TASK PROMPT
Where a line of the data holds the word "方針転換により終売", copy that line.

** Opening EXCERPTED DATA block **

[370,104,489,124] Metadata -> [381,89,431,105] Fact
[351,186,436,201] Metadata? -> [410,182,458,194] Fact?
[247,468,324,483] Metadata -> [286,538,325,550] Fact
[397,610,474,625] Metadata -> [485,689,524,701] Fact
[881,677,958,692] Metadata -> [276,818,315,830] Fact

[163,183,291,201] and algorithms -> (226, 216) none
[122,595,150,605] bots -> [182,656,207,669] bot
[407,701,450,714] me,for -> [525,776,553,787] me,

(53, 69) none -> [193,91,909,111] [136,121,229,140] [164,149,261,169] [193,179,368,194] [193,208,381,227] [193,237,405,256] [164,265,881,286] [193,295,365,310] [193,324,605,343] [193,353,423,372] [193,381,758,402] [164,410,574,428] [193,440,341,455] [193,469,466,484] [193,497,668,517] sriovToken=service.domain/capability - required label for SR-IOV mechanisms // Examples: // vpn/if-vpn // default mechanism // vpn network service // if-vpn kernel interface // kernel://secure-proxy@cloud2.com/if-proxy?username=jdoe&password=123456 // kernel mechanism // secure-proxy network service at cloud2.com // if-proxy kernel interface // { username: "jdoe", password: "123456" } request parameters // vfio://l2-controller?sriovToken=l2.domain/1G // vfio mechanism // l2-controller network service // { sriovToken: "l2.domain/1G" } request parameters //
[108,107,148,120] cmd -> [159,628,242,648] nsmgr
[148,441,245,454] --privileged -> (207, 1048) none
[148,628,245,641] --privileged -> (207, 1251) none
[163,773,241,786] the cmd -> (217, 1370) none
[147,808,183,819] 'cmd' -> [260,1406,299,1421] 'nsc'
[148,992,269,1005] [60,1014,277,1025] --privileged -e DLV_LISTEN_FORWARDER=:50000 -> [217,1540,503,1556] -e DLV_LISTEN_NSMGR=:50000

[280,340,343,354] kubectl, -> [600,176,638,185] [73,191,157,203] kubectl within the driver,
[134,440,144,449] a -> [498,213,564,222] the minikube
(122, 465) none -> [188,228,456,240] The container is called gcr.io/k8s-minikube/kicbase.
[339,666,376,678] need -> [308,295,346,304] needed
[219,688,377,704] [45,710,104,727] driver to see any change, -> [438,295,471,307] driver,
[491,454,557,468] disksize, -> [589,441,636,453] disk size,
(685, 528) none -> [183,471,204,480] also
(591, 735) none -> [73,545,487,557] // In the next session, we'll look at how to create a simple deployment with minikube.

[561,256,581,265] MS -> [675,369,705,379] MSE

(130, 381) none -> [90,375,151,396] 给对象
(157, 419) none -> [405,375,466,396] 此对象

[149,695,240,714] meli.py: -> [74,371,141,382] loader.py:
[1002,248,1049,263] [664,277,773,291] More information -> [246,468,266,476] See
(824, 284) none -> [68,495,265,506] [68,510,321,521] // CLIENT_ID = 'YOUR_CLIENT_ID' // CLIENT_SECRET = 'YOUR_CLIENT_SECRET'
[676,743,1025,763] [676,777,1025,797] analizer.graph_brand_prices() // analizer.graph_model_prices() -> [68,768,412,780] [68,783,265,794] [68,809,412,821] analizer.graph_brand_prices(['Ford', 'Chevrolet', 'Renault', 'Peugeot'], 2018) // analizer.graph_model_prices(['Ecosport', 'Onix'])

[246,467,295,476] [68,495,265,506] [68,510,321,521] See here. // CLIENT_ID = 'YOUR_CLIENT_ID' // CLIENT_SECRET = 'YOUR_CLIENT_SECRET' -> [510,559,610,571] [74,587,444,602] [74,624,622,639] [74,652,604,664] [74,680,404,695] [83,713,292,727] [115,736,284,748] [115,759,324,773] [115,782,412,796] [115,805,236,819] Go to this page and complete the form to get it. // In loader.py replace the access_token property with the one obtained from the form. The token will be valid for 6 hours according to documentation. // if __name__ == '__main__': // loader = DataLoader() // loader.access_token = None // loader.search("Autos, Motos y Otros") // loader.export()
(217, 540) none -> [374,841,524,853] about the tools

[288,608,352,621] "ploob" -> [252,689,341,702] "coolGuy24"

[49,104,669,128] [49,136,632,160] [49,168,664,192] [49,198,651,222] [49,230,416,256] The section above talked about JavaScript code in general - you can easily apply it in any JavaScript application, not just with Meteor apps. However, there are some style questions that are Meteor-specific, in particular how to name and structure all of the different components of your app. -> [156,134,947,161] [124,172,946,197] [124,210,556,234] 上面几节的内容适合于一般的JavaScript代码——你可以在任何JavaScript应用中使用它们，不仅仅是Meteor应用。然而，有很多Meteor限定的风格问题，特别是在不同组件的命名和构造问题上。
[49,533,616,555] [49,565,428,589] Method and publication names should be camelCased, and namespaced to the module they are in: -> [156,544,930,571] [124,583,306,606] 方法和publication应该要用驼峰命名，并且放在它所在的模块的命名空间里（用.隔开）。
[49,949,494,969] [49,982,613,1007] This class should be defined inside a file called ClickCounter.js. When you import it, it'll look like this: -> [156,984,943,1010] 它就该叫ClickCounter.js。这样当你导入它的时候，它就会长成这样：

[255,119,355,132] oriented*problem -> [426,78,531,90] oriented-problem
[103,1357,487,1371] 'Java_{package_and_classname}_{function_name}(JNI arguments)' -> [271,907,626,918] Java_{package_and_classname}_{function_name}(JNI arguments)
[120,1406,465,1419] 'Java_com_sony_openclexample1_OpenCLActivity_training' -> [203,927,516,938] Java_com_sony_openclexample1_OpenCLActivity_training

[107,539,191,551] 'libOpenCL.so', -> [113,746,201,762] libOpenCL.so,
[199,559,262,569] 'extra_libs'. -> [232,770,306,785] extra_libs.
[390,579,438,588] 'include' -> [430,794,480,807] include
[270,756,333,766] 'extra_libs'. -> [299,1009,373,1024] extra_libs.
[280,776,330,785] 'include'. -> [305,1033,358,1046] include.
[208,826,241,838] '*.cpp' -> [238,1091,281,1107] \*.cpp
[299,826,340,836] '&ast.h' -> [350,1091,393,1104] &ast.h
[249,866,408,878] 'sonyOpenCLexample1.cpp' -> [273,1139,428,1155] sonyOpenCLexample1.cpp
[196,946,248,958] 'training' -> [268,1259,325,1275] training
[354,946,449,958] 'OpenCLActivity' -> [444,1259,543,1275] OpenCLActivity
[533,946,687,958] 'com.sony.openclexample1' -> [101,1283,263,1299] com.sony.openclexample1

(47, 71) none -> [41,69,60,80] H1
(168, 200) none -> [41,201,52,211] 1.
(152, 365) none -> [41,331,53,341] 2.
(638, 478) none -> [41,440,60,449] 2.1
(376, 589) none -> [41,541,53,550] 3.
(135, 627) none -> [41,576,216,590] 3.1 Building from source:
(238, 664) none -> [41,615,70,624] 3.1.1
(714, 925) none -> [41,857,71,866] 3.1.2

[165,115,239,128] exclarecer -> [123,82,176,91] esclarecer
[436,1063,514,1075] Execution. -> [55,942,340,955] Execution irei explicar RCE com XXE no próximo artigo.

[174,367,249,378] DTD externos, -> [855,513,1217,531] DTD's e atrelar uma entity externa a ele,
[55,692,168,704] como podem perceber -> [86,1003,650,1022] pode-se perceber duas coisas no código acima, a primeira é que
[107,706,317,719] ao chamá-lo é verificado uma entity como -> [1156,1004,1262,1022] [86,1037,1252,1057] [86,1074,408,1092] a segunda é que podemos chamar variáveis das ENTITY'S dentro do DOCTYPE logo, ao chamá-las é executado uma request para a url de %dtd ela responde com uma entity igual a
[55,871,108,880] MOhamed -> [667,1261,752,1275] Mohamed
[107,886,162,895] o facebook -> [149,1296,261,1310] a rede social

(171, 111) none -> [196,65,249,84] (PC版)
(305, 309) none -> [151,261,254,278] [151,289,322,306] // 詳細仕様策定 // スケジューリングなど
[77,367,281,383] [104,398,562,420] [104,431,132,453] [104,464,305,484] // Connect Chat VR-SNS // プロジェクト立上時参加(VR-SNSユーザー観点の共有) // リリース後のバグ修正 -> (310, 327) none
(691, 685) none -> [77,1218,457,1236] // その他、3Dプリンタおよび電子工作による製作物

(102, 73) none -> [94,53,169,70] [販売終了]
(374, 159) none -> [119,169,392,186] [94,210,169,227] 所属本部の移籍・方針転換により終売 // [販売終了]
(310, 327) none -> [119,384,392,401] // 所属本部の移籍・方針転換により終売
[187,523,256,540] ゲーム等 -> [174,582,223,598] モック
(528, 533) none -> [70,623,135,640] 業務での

** Closing EXCERPTED DATA block **

RESPONSE AREA
(374, 159) none -> [119,169,392,186] [94,210,169,227] 所属本部の移籍・方針転換により終売 // [販売終了]
(310, 327) none -> [119,384,392,401] // 所属本部の移籍・方針転換により終売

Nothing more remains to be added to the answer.